The Reliability Manager – Boiler and Thermal Systems is responsible for developing and implementing reliability strategies to ensure the safe, efficient, and continuous operation of boiler systems and thermal energy equipment. This role leads reliability-centered maintenance (RCM) programs, condition monitoring efforts, and root cause analyses to drive asset performance, minimize downtime, and extend equipment life.

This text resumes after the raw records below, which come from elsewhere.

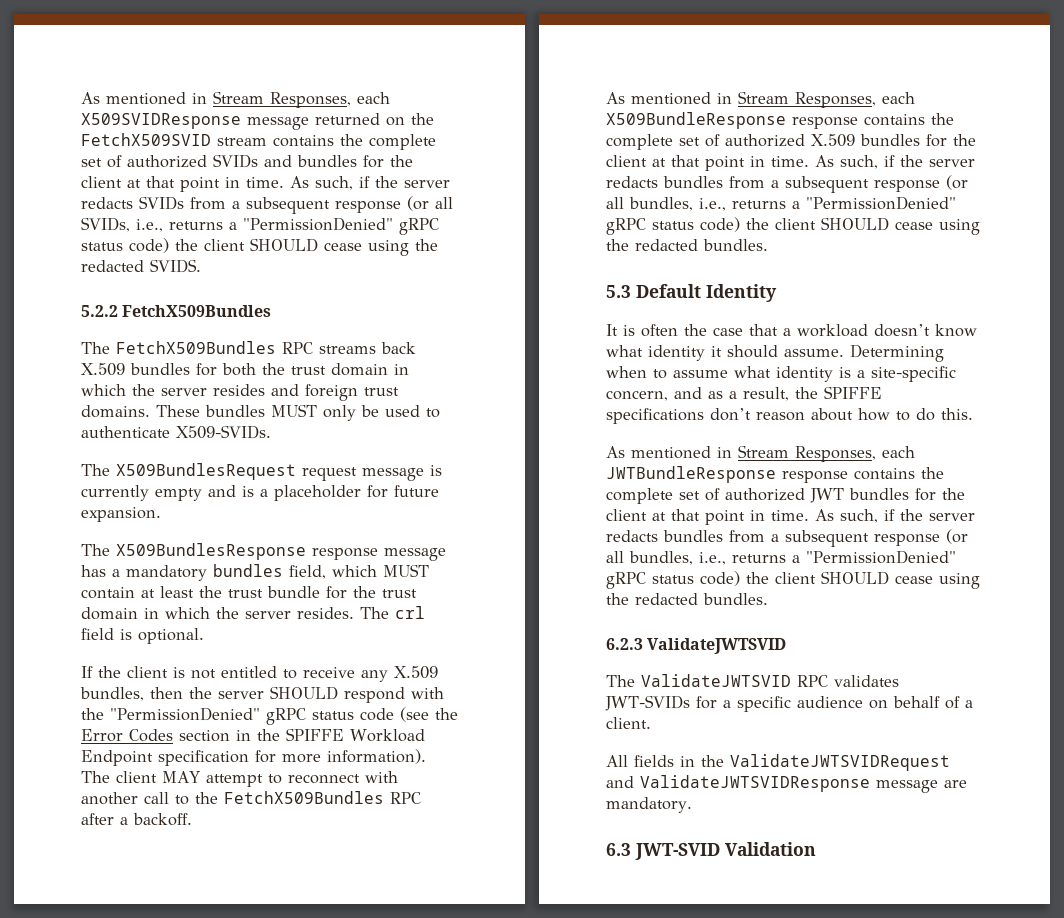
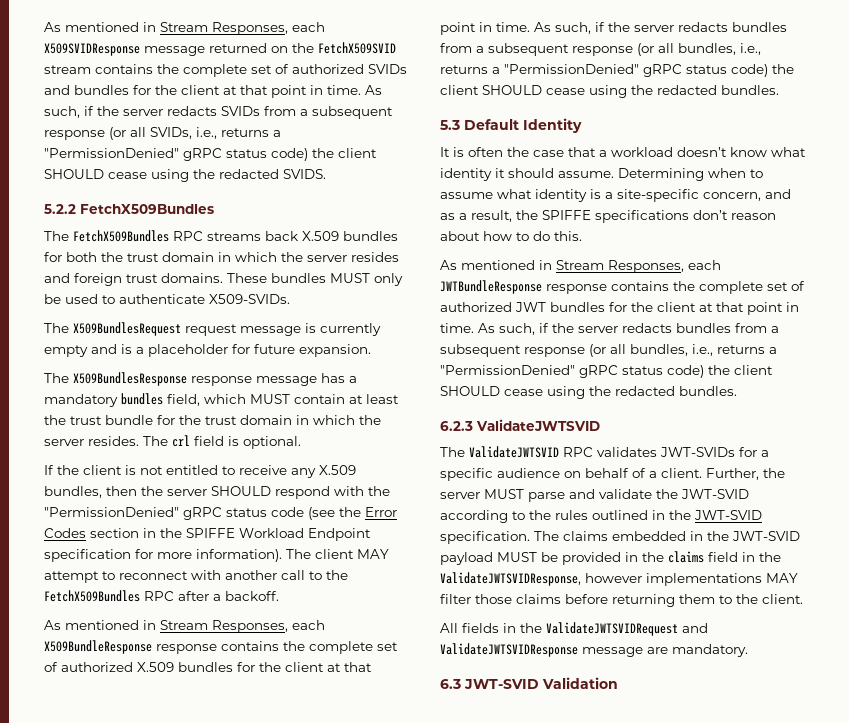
(651, 723) none -> [706,468,785,480] [440,489,749,502] [440,510,762,523] [440,531,800,544] [440,551,781,565] [440,572,798,586] [440,594,803,607] Further, the server MUST parse and validate the JWT-SVID according to the rules outlined in the JWT-SVID specification. The claims embedded in the JWT-SVID payload MUST be provided in the claims field in the ValidateJWTSVIDResponse, however implementations MAY filter those claims before returning them to the client.

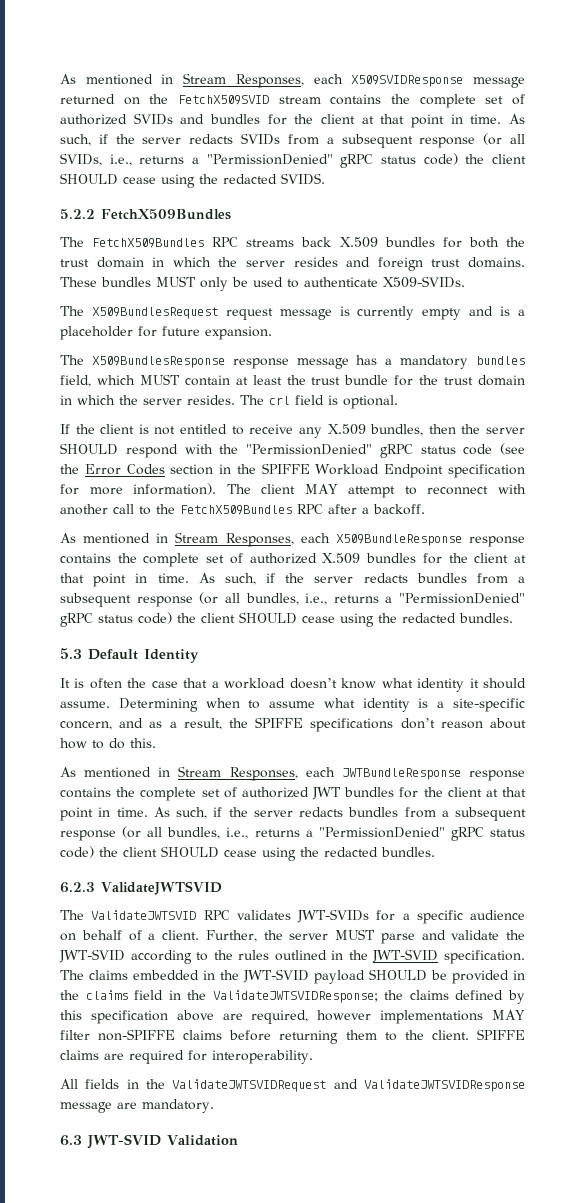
[497,552,537,562] MUST -> [369,969,427,981] SHOULD
[440,572,581,586] ValidateJWTSVIDResponse, -> [212,990,525,1004] [60,1010,309,1024] ValidateJWTSVIDResponse; the claims defined by this specification above are required,
[475,594,512,604] those -> [98,1029,176,1041] non-SPIFFE
(803, 599) none -> [476,1029,525,1040] [60,1050,313,1064] SPIFFE claims are required for interoperability.

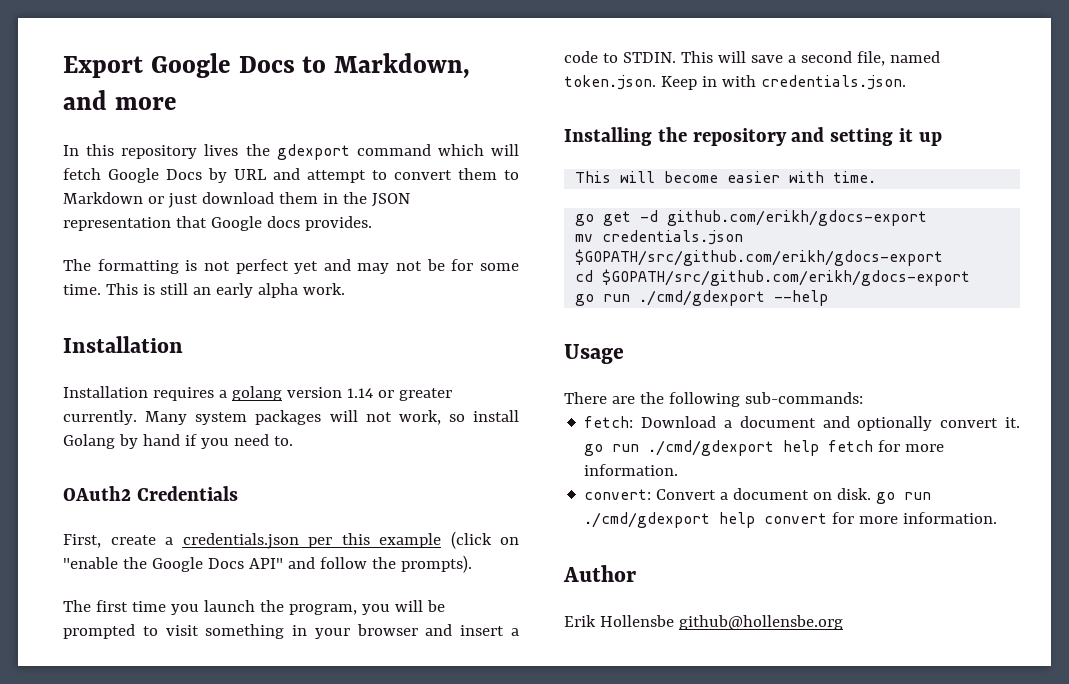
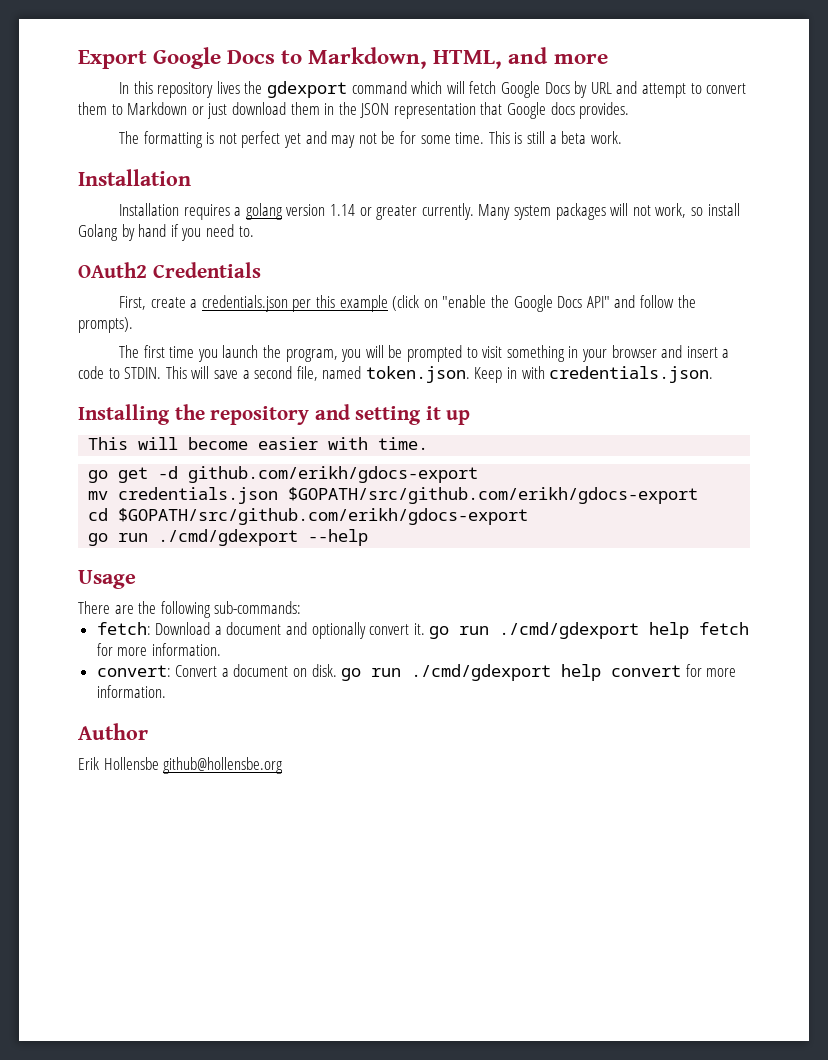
(471, 66) none -> [433,50,503,69] HTML,
[192,283,298,298] an early alpha -> [549,131,587,144] a beta

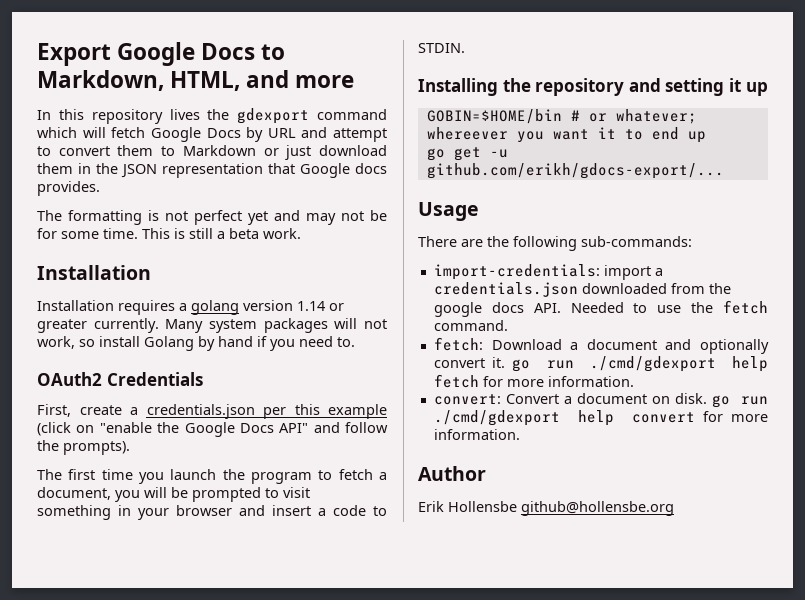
[285,349,338,362] program, -> [251,469,387,484] [37,487,111,500] program to fetch a document,
[165,366,714,383] This will save a second file, named token.json. Keep in with credentials.json. -> (465, 48) none
[88,437,429,450] [88,466,479,483] [88,487,699,504] [88,508,529,525] [88,529,369,546] This will become easier with time. // go get -d github.com/erikh/gdocs-export // mv credentials.json $GOPATH/src/github.com/erikh/gdocs-export // cd $GOPATH/src/github.com/erikh/gdocs-export // go run ./cmd/gdexport --help -> [426,109,697,124] [426,127,706,143] [426,147,508,161] [426,163,724,179] GOBIN=$HOME/bin # or whatever; whereever you want it to end up // go get -u github.com/erikh/gdocs-export/...
(302, 607) none -> [433,264,663,280] [433,282,731,297] [433,300,768,317] [433,320,508,331] // import-credentials: import a credentials.json downloaded from the google docs API. Needed to use the fetch command.

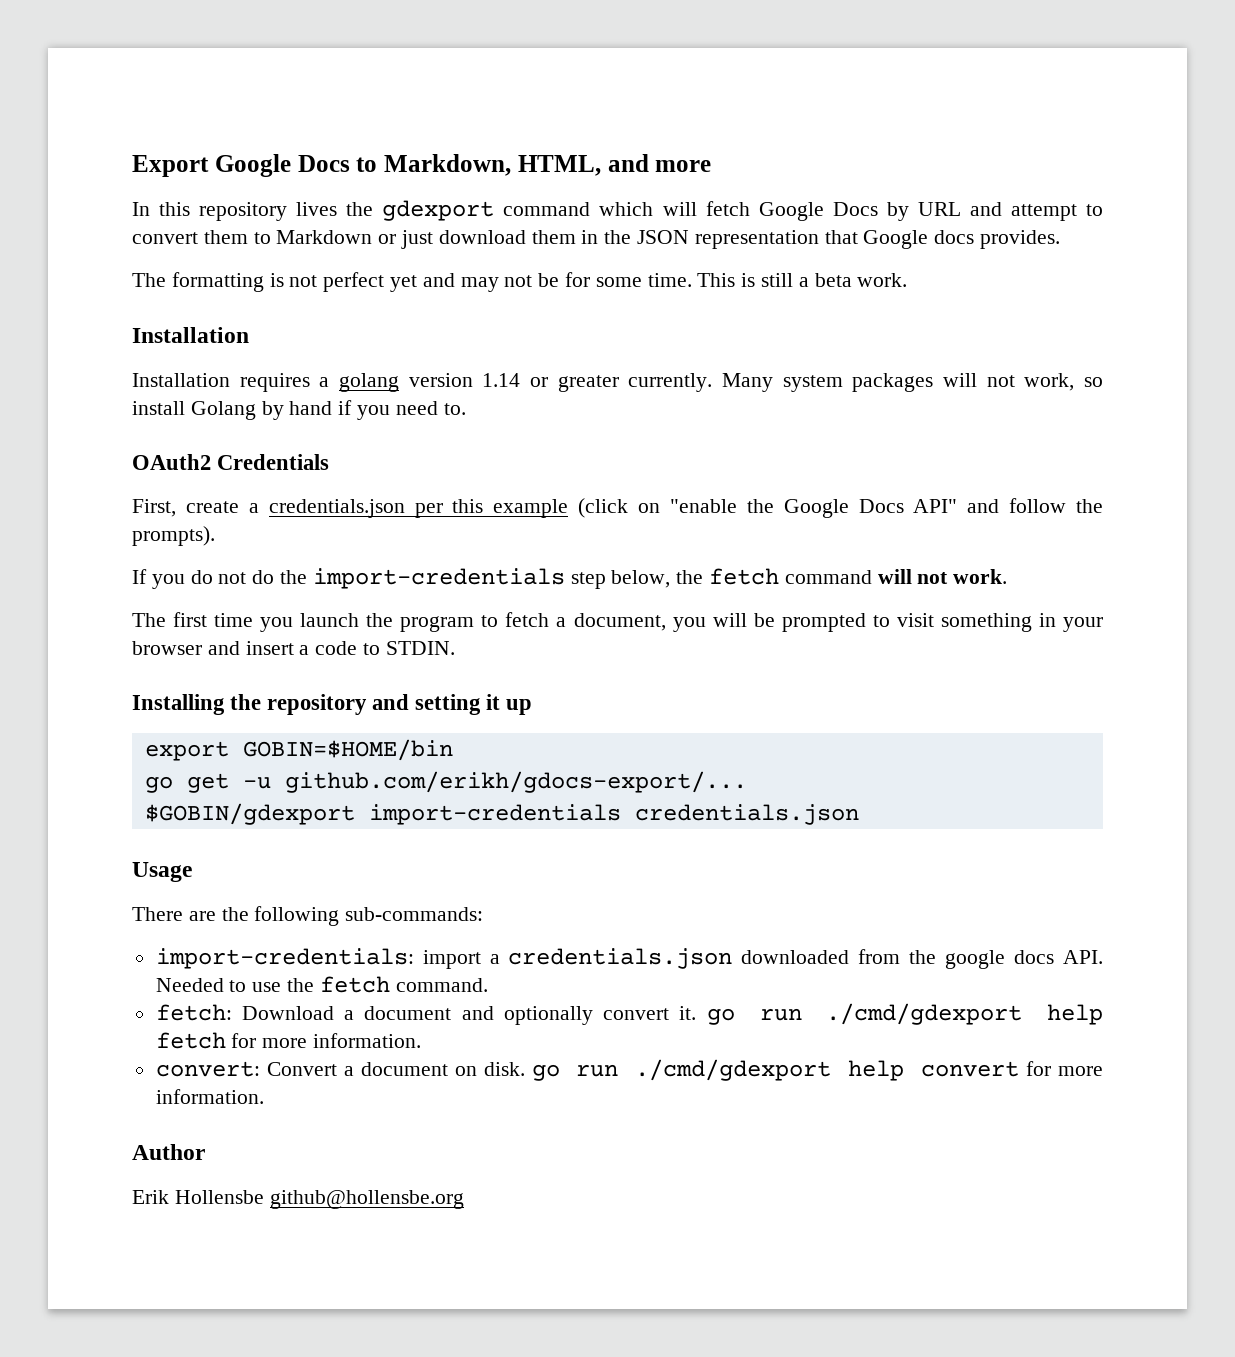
(130, 448) none -> [132,568,1008,589] // If you do not do the import-credentials step below, the fetch command will not work.
(768, 89) none -> [144,741,229,761] export
[570,109,697,124] [426,127,706,143] # or whatever; whereever you want it to end up -> (453, 750) none
(724, 171) none -> [144,803,859,825] // $GOBIN/gdexport import-credentials credentials.json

The Reliability Manager serves as the technical authority for mechanical reliability issues across all steam and thermal system assets.
Develop and implement reliability plans for boilers, heat exchangers, superheaters, economizers, piping systems, and auxiliary thermal equipment.
Integrate reliability engineering best practices into maintenance programs and capital project designs.
Lead development of preventive, predictive, and condition-based maintenance (CBM) schedules tailored to critical thermal equipment.
Work with CMMS (e.g., SAP, Maximo) to track performance, failure history, and maintenance efficiency.
Conduct in-depth failure investigations for unplanned outages and equipment failures.
Apply structured problem-solving methodologies (e.g., 5 Whys, Fishbone, FMEA) and implement corrective actions.
Oversee the implementation of advanced inspection and monitoring techniques (e.g., infrared thermography, ultrasonic testing, vibration analysis).
Manage boiler inspections (NDT, wall thickness, corrosion mapping) and ensure code compliance.
Monitor and benchmark thermal system KPIs such as availability, reliability (MTBF), maintainability (MTTR), and OEE.
Recommend improvements based on trend analysis and reliability data.
Ensure boiler and thermal systems adhere to relevant safety standards and regulatory requirements (e.g., ASME BPVC, API 579, OSHA, NFPA).
Support Process Safety Management (PSM) and Reliability Integrity Program (RIP) audits.
Coordinate with engineering, maintenance, operations, and safety teams to implement reliability initiatives.
Train maintenance and operations staff on reliability practices and thermal system fundamentals.
Support capital planning, asset replacement, and refurbishment strategies for aging boiler systems.
Collaborate with procurement and engineering for reliability-focused equipment selection and vendor evaluation.
Boiler System Reliability Improvement:
Minimize unplanned outages and failures through data-driven reliability programs and lifecycle engineering.
Thermal Efficiency and Asset Health Monitoring:
Monitor and enhance thermal equipment performance using digital tools, real-time sensors, and diagnostics.
Failure Mode Analysis & Preventive Measures:
Identify critical failure modes in boiler and thermal systems and proactively mitigate through design or maintenance.
Compliance with Pressure Equipment Codes:
Ensure ongoing certification and safety of pressure-bound systems in accordance with ASME and jurisdictional codes.
Downtime Reduction and Uptime Maximization:
Use condition monitoring and reliability analytics to increase plant availability and reduce mean time to repair (MTTR).
Maintenance Strategy Alignment:
Align reliability and maintenance efforts with operational goals, safety standards, and energy efficiency targets.
Bachelor’s degree in Mechanical Engineering or Reliability Engineering (Master’s preferred).
Certified Reliability Engineer (CRE) or equivalent credential strongly preferred.
8–12 years of experience in reliability or maintenance engineering with a strong focus on boilers, steam systems, and thermal utilities.
Strong knowledge of ASME Boiler Codes, API, NFPA, and other applicable standards.
Proficiency in CMMS software, reliability modeling tools, and condition monitoring technologies.
Excellent leadership, analytical, and communication skills.